Sean Trane
A bit of a UFO in AH’s discography, LEV is, as its title indicates, a vocal-jazz album, although I wouldn’t call it sung-jazz proper. It develops some highly interesting choir vocals use and techniques that were most likely then-groundbreaking. Ok the music behind these great vocal arrangements (courtesy of Lawrence Marshall) is not always that advanced, but it’s the marriage between the two sections which make the interest of the present album. So as one of AH’s last album on Blue Note, LEV is made of a quintet and that already-mentioned small choir section.

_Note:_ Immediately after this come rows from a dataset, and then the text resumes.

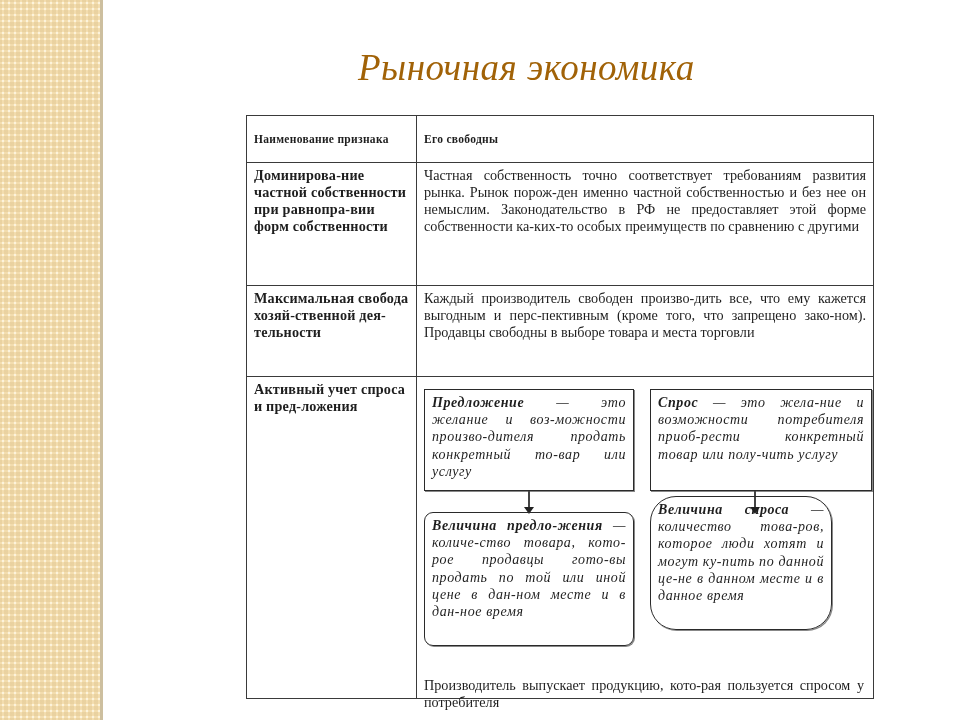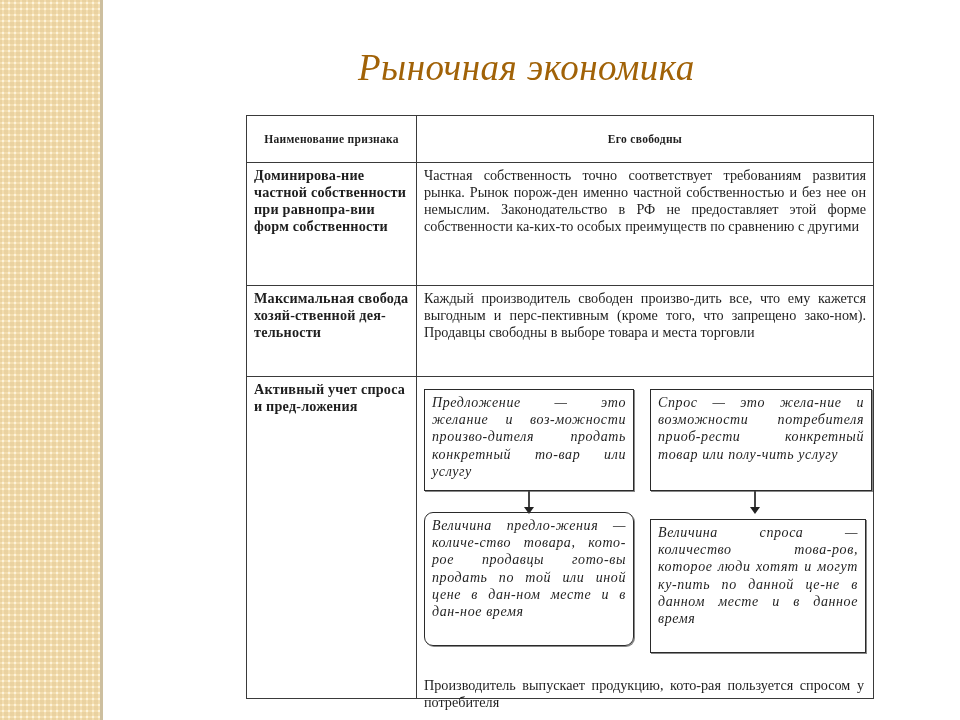"Наименование признака" table.main th { text-align: center -> left }
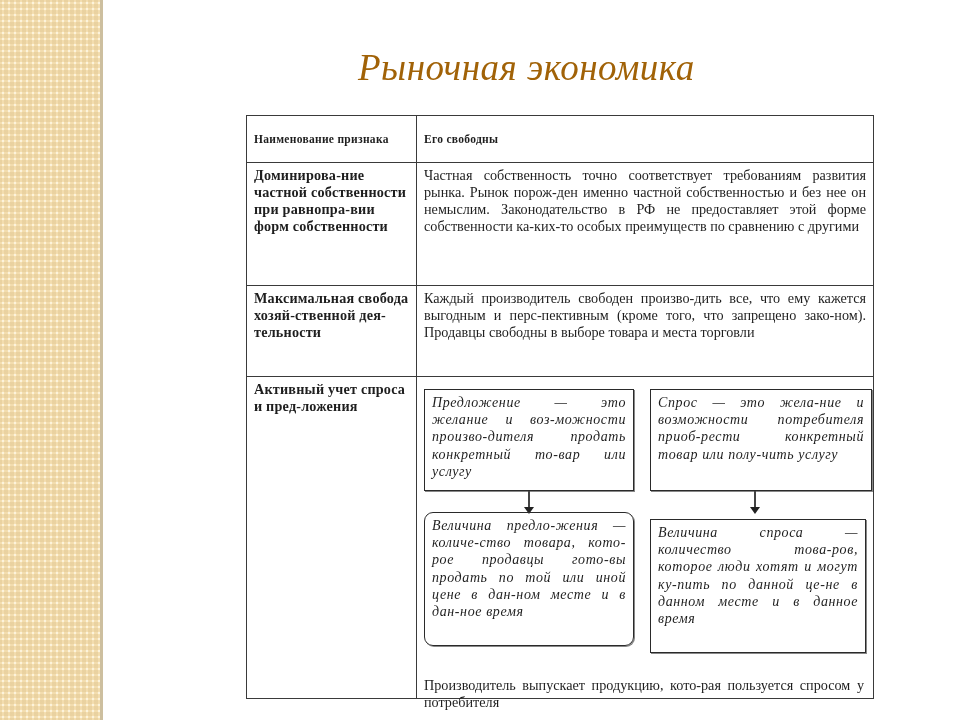"Предложение" .box b { font-weight: normal -> bold }
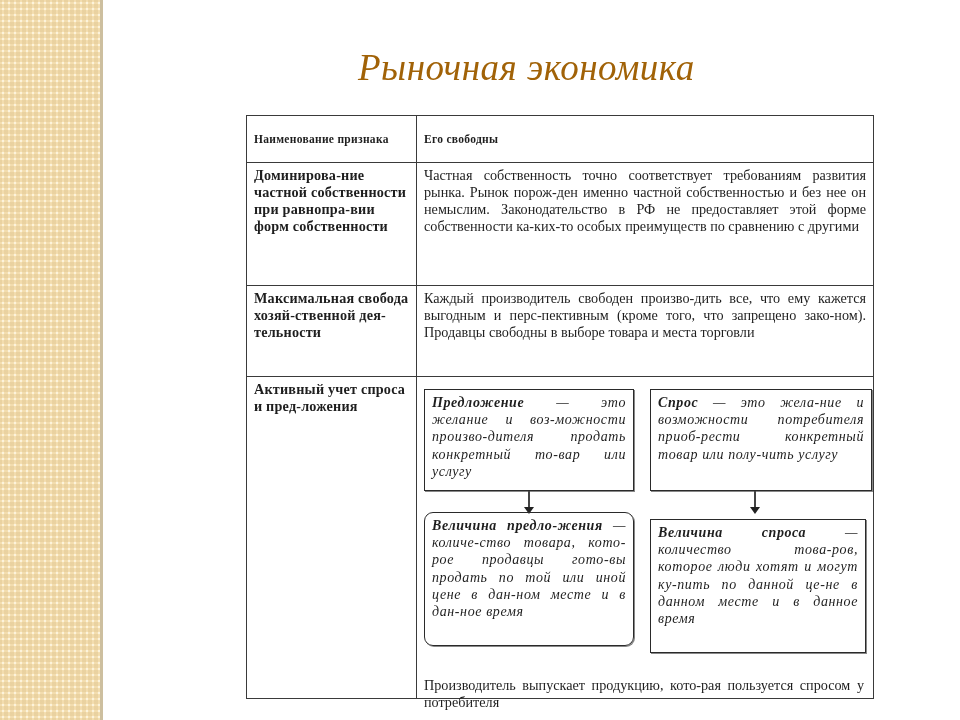"Величина спроса — количество това-ров," .box-demand-qty { border-radius: none -> 26px; top: 138px -> 115px; width: 216px -> 182px }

You’d probably think that this is a relatively conventional soul-jazz album, but beware, because if the quintet is mostly “standard”, the real surprise comes from the extremely original and inventive use of the choir. Opening on the enthralling 8-mins Hey, the album plunges into intense grooves and spell-binding choir chants, something that vaguely resembles Magma’s Kobaian-vocals realm, but the music remains firmly jazz. Indeed, the choir chants and drones and shouts, often wordlessly, and you’ll find yourself mostly paying attention to their incantations, rather than the quintet, even if Andrew makes sure that it is the quintet’s album, rather that the choir’s, which in the context of the original version of LEV is not always fortunate for us.
For once, the RVG remaster reissue offer an interesting slew of bonus tracks (almost doubling the album’s running time), something different than alternate takes. Although these tracks come from a completely different session (from a year later) and feature a totally different line-up (save AH naturally) that includes Ben Riley, Ron Carter and Bennie Maupin to name just those, and what a difference it makes, too. The choir used is mainly as the same compositional tool as the previous session though, and in sonic terms, these bonus tracks melt right in with the original album, but the compositions and the intense execution are so superior to the previous session, that I don’t understand that this was never released bore or was released instead of the previous session.
Don’t get me wrong, here it’s not like LEV is a shooting star from another galaxy, but the asteroid did came from rarely explored outer reaches. I’ve heard similar choral experiments and not only from the Kobaian cluster (which probably heard this album before exploring their own space), but also I believe from Ornette. Anyway, maybe not that essential a listen, but it’s well worth the detour, that it is al least a must-hear.